How to hack the brainstem.  I love this idea.  I stole it from my advisor, Philip, who once said that the best way to convey statistical ideas to non-statisticians is to “hack the brainstem using metaphors.”  I have to teach things that I’ve internalized and taken for granted for so many years.  It’s really tough to boil things down to their essential parts when I see how topics connect and relate to each other, but the students just do not.  The metaphor I like relates chance variability in a random sample to measuring the concentration of a chemical solution: if your solution is well-mixed, it doesn’t matter if the drop you sample comes from a test tube or a gallon jug.  It should always have the same concentration.  Similarly, if you take a random sample of people, it doesn’t matter whether the population they came from is 1,000 or 1,000,000 people; your estimate of the average/percentage of some characteristic based on the sample will have the same accuracy.

Another version I like is hacking the brainstem using hyperboles.  To illustrate confusing concepts, take them to their limit: what happens if you flip a coin 1,000 times, then 10,000 times, then 100,000 times? What happens with non-response bias if all the unhealthy people in your sample die before the survey?

– Kindness makes a difference.  There are a handful of students who say hello, goodbye, and thank you to me every day.  I’m sure they do it without even thinking twice, but I definitely notice.  It’s nice to feel appreciated, and it’s a reminder to show others how much I appreciate their help and support regularly.

– My generation is spoiled by technology.  I look around when the students are working on exercises and I see them all on their phones.  Some have headphones on, some are clearly texting, while the rest are actually using tiny touch screen calculators to solve the problems.  Yes, it’s convenient, but wouldn’t they benefit more from actually talking to each other about the material instead of isolating themselves on their phones?  I’m guilty of this myself.  Sometimes, you just need to shut it off.
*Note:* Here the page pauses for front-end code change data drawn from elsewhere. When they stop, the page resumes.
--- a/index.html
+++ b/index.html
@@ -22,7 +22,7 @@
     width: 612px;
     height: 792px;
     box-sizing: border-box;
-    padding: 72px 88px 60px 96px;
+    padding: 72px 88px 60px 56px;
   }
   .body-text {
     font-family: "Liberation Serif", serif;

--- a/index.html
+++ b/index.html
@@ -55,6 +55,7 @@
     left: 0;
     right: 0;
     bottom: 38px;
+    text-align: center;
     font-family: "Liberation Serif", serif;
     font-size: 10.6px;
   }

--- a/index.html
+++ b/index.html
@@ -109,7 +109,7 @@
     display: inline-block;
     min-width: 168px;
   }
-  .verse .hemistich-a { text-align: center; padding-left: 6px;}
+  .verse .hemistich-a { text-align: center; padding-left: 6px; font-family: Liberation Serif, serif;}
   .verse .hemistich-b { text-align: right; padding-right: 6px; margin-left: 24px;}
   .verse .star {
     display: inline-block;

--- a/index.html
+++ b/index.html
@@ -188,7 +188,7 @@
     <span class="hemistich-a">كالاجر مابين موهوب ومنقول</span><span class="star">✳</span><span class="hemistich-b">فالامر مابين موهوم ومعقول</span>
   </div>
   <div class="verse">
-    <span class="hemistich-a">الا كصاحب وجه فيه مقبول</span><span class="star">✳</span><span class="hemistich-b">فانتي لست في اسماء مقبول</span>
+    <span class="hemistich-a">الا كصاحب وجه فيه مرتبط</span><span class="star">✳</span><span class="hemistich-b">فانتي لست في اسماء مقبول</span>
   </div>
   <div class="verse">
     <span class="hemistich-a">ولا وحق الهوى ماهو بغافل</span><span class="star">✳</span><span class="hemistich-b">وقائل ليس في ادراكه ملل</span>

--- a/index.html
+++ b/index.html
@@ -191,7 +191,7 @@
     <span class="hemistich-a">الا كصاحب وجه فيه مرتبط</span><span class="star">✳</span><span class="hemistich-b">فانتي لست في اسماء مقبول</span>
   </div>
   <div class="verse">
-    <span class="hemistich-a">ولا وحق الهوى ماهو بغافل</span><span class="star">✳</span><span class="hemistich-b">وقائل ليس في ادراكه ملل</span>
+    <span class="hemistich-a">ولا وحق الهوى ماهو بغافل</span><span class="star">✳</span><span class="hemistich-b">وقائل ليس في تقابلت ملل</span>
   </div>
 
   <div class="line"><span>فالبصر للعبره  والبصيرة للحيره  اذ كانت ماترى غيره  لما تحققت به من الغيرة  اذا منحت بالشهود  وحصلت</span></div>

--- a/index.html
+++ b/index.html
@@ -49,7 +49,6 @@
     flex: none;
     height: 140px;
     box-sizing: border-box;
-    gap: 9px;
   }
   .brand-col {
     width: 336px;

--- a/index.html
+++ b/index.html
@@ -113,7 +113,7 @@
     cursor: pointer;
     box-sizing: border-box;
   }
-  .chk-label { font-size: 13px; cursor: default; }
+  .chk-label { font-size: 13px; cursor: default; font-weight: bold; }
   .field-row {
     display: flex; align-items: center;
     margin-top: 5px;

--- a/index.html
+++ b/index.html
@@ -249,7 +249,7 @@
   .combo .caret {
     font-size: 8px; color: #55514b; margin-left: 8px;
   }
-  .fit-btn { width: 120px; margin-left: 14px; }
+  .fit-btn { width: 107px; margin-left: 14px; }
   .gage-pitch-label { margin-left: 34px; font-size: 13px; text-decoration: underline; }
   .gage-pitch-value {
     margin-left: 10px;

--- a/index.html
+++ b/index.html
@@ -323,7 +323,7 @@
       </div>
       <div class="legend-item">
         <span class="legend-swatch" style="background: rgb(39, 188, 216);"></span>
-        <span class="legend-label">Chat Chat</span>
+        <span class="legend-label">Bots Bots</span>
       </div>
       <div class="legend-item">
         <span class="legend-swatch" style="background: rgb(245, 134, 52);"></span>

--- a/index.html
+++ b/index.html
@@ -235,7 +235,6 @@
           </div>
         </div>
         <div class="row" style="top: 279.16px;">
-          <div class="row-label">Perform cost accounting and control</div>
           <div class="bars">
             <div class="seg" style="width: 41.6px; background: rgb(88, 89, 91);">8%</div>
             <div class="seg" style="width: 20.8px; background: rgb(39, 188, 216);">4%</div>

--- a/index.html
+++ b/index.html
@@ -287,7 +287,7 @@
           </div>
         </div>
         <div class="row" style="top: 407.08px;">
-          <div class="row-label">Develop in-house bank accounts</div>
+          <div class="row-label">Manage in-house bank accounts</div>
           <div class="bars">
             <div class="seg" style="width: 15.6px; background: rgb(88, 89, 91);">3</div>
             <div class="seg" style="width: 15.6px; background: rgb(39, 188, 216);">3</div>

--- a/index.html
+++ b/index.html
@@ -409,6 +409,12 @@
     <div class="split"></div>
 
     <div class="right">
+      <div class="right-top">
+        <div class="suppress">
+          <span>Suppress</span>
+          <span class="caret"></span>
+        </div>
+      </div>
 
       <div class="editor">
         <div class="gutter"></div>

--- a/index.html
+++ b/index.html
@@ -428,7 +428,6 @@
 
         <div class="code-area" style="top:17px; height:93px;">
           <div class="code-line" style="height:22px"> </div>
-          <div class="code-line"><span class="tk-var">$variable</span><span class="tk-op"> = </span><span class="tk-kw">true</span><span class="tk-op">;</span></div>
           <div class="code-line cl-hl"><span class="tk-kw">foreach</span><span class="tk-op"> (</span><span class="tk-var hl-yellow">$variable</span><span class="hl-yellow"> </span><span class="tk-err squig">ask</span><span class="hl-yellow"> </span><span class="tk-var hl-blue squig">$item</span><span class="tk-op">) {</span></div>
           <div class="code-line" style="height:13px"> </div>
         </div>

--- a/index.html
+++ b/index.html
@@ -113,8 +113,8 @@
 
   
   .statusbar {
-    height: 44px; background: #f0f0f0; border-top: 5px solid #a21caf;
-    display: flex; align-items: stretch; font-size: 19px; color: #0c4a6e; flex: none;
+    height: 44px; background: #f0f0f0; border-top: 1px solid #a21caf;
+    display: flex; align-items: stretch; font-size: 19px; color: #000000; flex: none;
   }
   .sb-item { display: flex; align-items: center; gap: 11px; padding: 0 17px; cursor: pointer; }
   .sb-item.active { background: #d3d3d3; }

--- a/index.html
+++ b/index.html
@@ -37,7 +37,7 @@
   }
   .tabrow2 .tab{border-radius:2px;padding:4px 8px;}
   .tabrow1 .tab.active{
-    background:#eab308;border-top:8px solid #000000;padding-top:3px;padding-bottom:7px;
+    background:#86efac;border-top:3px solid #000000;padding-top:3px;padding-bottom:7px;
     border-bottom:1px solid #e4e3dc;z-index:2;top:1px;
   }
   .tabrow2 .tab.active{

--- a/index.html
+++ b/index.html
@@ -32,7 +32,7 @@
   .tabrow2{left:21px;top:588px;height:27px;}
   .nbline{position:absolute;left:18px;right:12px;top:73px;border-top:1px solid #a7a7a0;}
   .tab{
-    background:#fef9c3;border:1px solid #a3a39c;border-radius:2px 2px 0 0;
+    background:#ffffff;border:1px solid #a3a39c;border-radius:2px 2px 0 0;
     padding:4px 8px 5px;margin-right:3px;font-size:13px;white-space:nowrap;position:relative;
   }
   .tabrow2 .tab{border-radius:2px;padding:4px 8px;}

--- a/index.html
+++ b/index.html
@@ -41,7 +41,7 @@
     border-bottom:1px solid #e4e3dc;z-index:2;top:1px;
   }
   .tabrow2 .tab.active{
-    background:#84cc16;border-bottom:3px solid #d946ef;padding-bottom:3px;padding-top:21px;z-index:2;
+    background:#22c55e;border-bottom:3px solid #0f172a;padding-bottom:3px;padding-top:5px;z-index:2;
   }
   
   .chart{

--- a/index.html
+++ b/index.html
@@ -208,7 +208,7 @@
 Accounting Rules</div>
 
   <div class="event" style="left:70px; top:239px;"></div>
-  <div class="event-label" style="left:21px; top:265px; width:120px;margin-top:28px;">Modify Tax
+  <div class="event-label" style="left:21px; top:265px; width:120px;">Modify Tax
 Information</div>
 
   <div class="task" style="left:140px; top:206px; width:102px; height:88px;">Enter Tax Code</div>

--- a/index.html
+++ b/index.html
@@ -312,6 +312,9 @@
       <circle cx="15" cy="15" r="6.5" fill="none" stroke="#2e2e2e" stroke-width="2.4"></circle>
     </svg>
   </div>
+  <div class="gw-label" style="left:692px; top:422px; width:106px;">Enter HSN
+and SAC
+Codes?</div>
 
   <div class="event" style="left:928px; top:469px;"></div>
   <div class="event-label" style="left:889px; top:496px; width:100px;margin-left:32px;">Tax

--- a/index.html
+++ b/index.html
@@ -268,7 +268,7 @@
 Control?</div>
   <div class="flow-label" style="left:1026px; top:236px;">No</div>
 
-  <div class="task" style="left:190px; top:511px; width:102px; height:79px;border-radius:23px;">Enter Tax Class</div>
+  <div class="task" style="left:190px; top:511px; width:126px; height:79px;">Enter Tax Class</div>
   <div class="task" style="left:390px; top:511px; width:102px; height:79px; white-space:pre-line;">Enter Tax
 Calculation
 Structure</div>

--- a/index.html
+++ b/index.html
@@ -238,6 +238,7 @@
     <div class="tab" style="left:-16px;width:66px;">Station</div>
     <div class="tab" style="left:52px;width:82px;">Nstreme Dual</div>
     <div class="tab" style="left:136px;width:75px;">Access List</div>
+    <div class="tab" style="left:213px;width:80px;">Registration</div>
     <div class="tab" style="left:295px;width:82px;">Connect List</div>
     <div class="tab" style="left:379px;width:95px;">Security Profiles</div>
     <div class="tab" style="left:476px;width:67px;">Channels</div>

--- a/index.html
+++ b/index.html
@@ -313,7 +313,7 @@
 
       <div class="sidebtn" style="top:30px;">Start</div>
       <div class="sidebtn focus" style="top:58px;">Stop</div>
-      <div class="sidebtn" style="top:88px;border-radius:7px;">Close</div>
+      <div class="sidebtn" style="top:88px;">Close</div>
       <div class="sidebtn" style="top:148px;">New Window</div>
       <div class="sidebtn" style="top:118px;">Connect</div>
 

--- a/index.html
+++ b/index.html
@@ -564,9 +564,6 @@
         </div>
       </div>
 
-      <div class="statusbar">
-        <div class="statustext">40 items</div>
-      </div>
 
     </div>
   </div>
I’ve noticed that students overuse technology in other ways.  They think it’s okay to email pictures of their problem sets instead of turning in a hard copy, without even writing a message of explanation.  As if messy math scribbles on paper weren’t hard enough to grade, now the end product is one step removed and only visible on a screen, and it comes without acknowledgement that the student is bending the class rules.  It’s as though the availability of email makes people forget basic politeness.  I hope not to be like that; I try to be cordial, straightforward, and clear in my electronic communications.

There’s only so much I can do.  And that’s okay.  No matter how much time and effort I put into the class, some students are still going to fail.  It’s not a reflection of me as a TA if the student doesn’t hold up their end of the deal.  Are you emailing me asking for extra help?  You better come to office hours.  Are you asking me to return your graded homework?  Then you better show up to class and pick it up.  The failures of others aren’t a reflection of my work, and I shouldn’t take any of it personally.